Phooey on them. I want to know what Leichtenstein, Andorra and the Grand Duchy of Fenwick think.
posted by jfuller at 9:25 AM on January 30, 2003


I think it is easy to argue that North Americans aren't much interested in the rest of the world.
chrisgregory, you might think it's easy, but you'd be wrong. Even assuming that it's true about the States, North America is more than the States. Here in Canada, believe me, we're well aware of the world at large (when you're in a country as vanilla as Canada, you tend to find other countries interesting). On the east coast, we're well connected with European events. On the west coast, they're tuned into the Pacific Rim. Mexico is probably quite similar, with an emphasis on the rest of the Latin world.
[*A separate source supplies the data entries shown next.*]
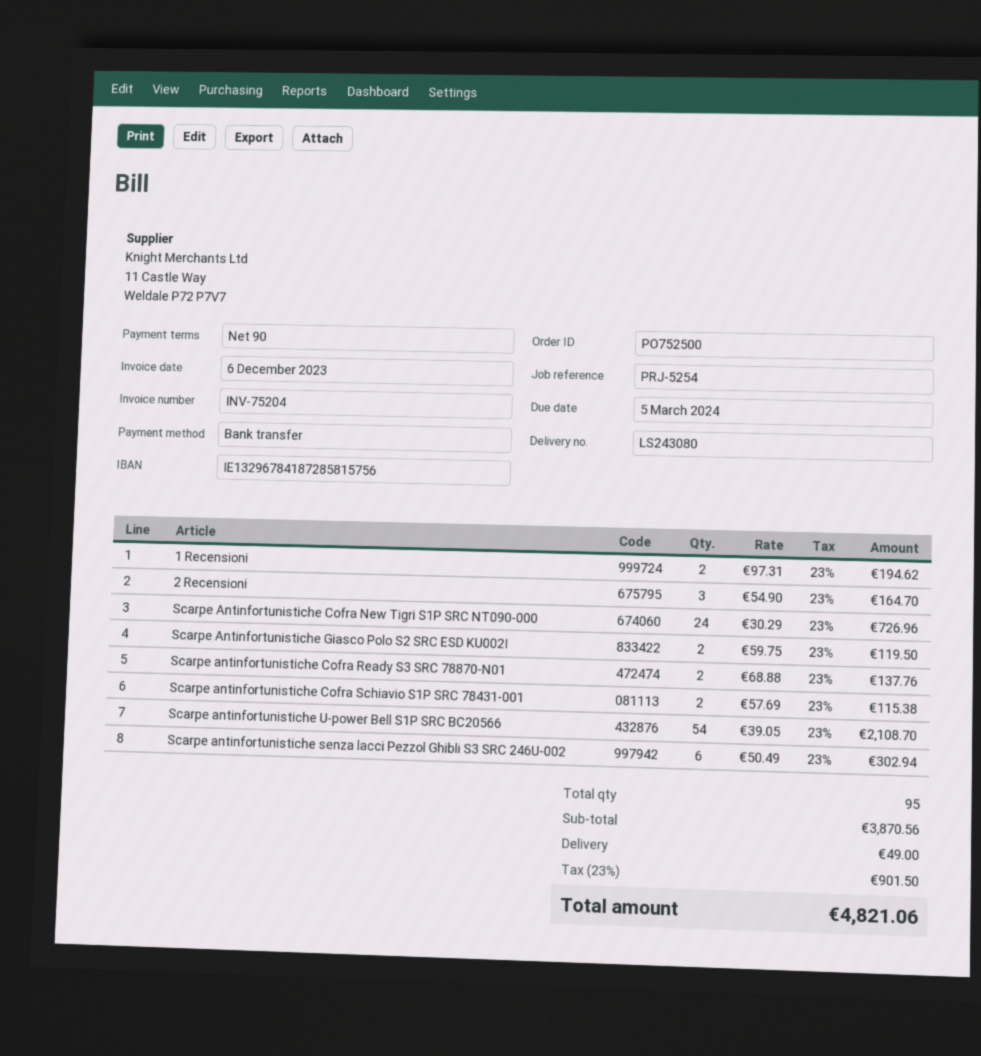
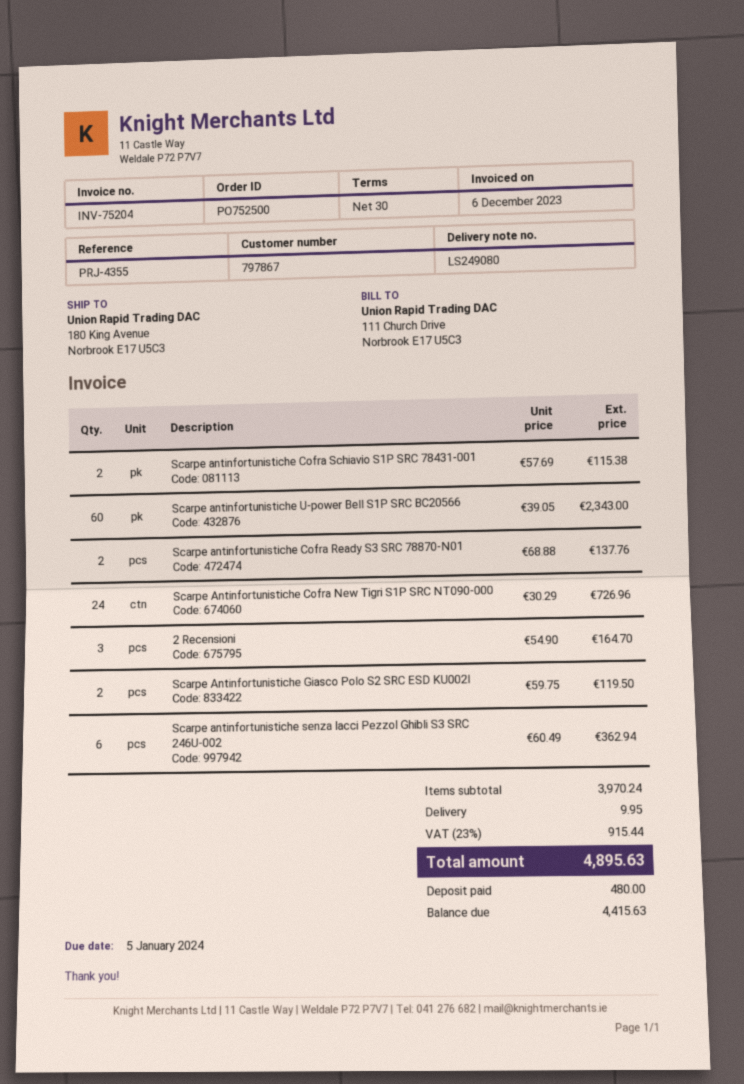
delivery note number: LS243080 -> LS249080
payment terms: 90 days -> 30 days
due date: 2024-03-05 -> 2024-01-05
reference: PRJ-5254 -> PRJ-4355
1 Recensioni: 2 x 97.31 = 194.62 -> none
Scarpe antinfortunistiche U-power Bell S1P SRC BC20566: 54 x 39.05 = 2108.70 -> 60 x 39.05 = 2343.00
Scarpe antinfortunistiche senza lacci Pezzol Ghibli S3 SRC 246U-002: 6 x 50.49 = 302.94 -> 6 x 60.49 = 362.94
subtotal: 3870.56 -> 3970.24
shipping: 49.00 -> 9.95
tax: 23% = 901.50 -> 23% = 915.44
total: 4821.06 -> 4895.63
Suggesting America = North America is akin to lumping Australia and New Zealand together. Sure, there are similarities of experience but it's hardly homogenous.

If you think it's shameful that Australia is ignored by the US, you need to visit Canada. We're sleeping with that elephant here, and Bush doesn't even know *our* Prime Minister's name.
posted by GhostintheMachine at 9:32 AM on January 30, 2003


Summer: I don't see how the "age" of a given population (whatever that means anyways) has anything to do with its cultural or social complexity.
posted by shoos at 10:20 AM on January 30, 2003


It it easy to understand the US preoccupation with the big three in Europe if you understand that US foreign policy is built upon economic policy. If you go into the board room of any major corporation in the US you will see charts dividing up the planet into four sales regions: North America (US and its economic colony, Canada), Europe (UK, Germany, France), Japan, and ROW (Rest Of World, e.g. Korea, Brazil, Israel, Australia). The rest of Europe is of little economic interest. It is important to distinguish between cultural influence and economic influence because the latter is all that counts in US foreign policy.
posted by JackFlash at 10:40 AM on January 30, 2003


Dear GhostintheMachine,
By using the phrase North America, I meant the bit between Mexico and Canada. I suppose you're right, that Canada is also part of 'North America' (you can tell I didn't go to school in the US of A because I know that much). It can sometimes be tricky to refer to a country that sees itself as dominating an entire continent when it actually doesn't. If I make a reference to Americans, I can see how you might be insulted (because you are also an American, although an often ignored and frequently parodied flavour of American).
You really are making this difficult. The United States of America, including the island of Hawaii and the disconnected state Alaska is a bit of a mouthfull. Which is not your fault. I chose to use the phrase North America to describe them, not you.
But to be honest, I think you're being anal. I wasn't ignoring you guys: my partner is Canadian. She won't even watch the Simpsons, because it reminds her of the United States of blah blah. I think she's missing out.
Let's agree to refer to that particular country from now on as, I don't know, Rachael.
Happy?
posted by chrisgregory at 11:02 AM on January 30, 2003


Shoos - Really? So you don't think that the fact a nation has lived through many versions of itself, all building on and informing one another, contributes to cultural diversity or social complexity? OK.
posted by Summer at 11:02 AM on January 30, 2003


Do you actually know where Australia is? We're out in the middle of bloody nowhere!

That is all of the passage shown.